• [Required work]: Below are the records; give again exactly the line with "VILLENEUVE-SUR-YON: 2 x", the line with "total: 211.20 -> 159.47", and each line that lies between them, and nothing besides.

Modification records:
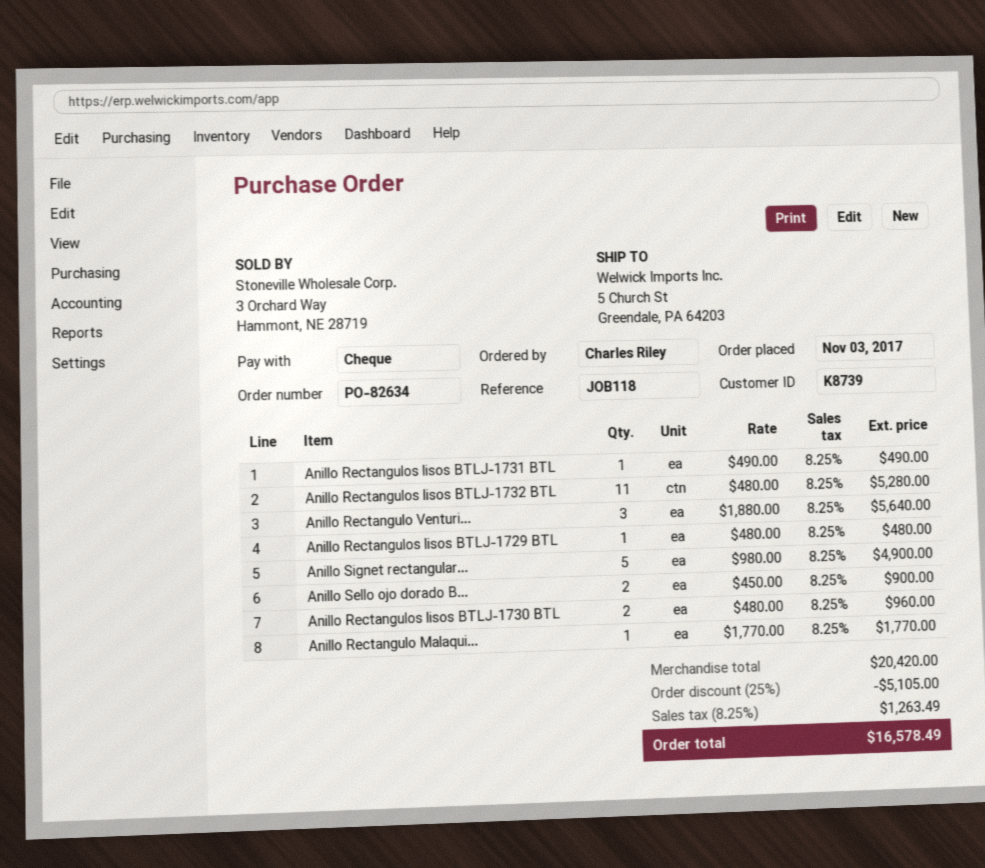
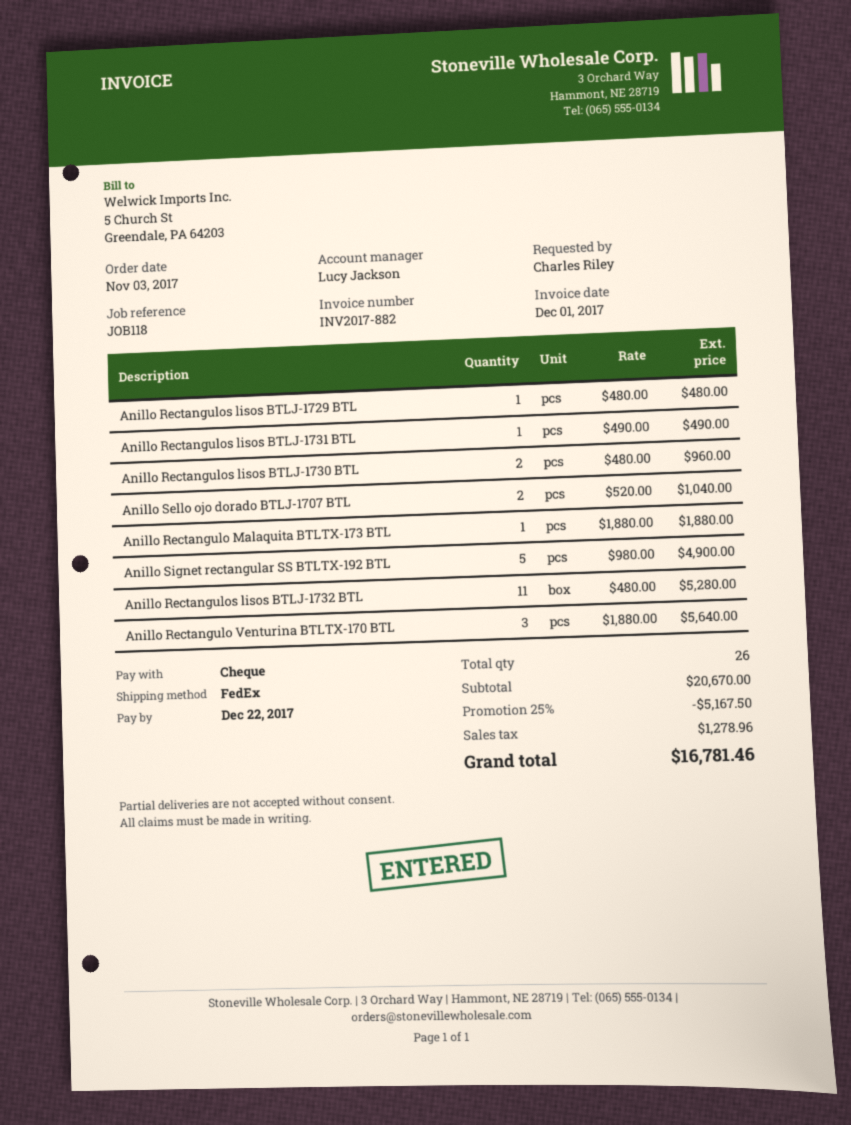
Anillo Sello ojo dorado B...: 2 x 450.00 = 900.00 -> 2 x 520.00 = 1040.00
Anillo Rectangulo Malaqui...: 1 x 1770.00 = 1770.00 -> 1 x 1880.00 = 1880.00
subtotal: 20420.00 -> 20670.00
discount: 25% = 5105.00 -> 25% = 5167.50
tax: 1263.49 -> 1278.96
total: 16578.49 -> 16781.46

--

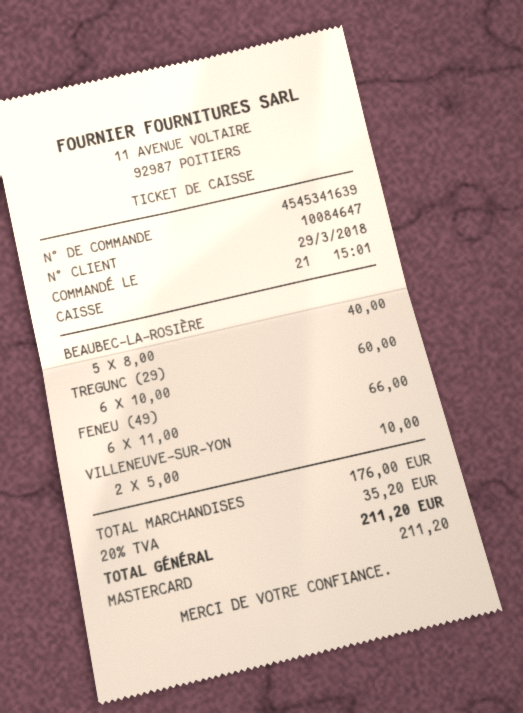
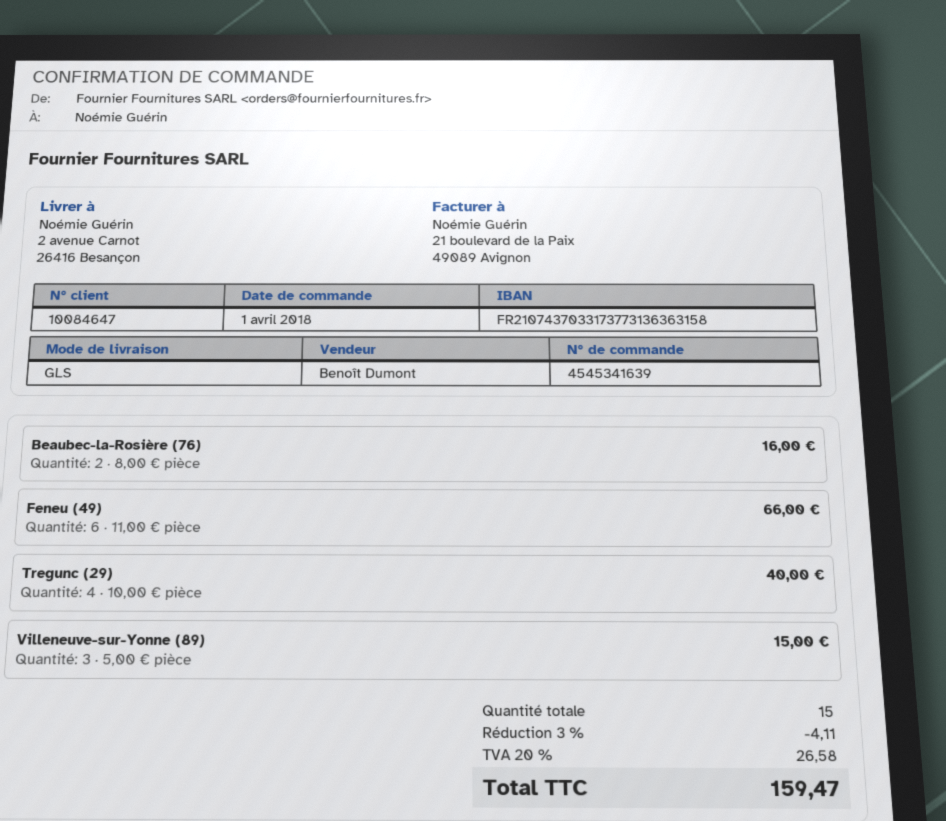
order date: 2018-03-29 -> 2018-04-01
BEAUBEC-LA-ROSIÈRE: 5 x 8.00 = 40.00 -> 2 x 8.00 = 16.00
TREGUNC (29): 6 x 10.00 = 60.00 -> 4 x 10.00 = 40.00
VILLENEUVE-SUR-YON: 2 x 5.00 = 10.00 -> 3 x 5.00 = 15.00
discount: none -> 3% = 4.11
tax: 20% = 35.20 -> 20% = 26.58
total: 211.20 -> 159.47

• [Response area]:
VILLENEUVE-SUR-YON: 2 x 5.00 = 10.00 -> 3 x 5.00 = 15.00
discount: none -> 3% = 4.11
tax: 20% = 35.20 -> 20% = 26.58
total: 211.20 -> 159.47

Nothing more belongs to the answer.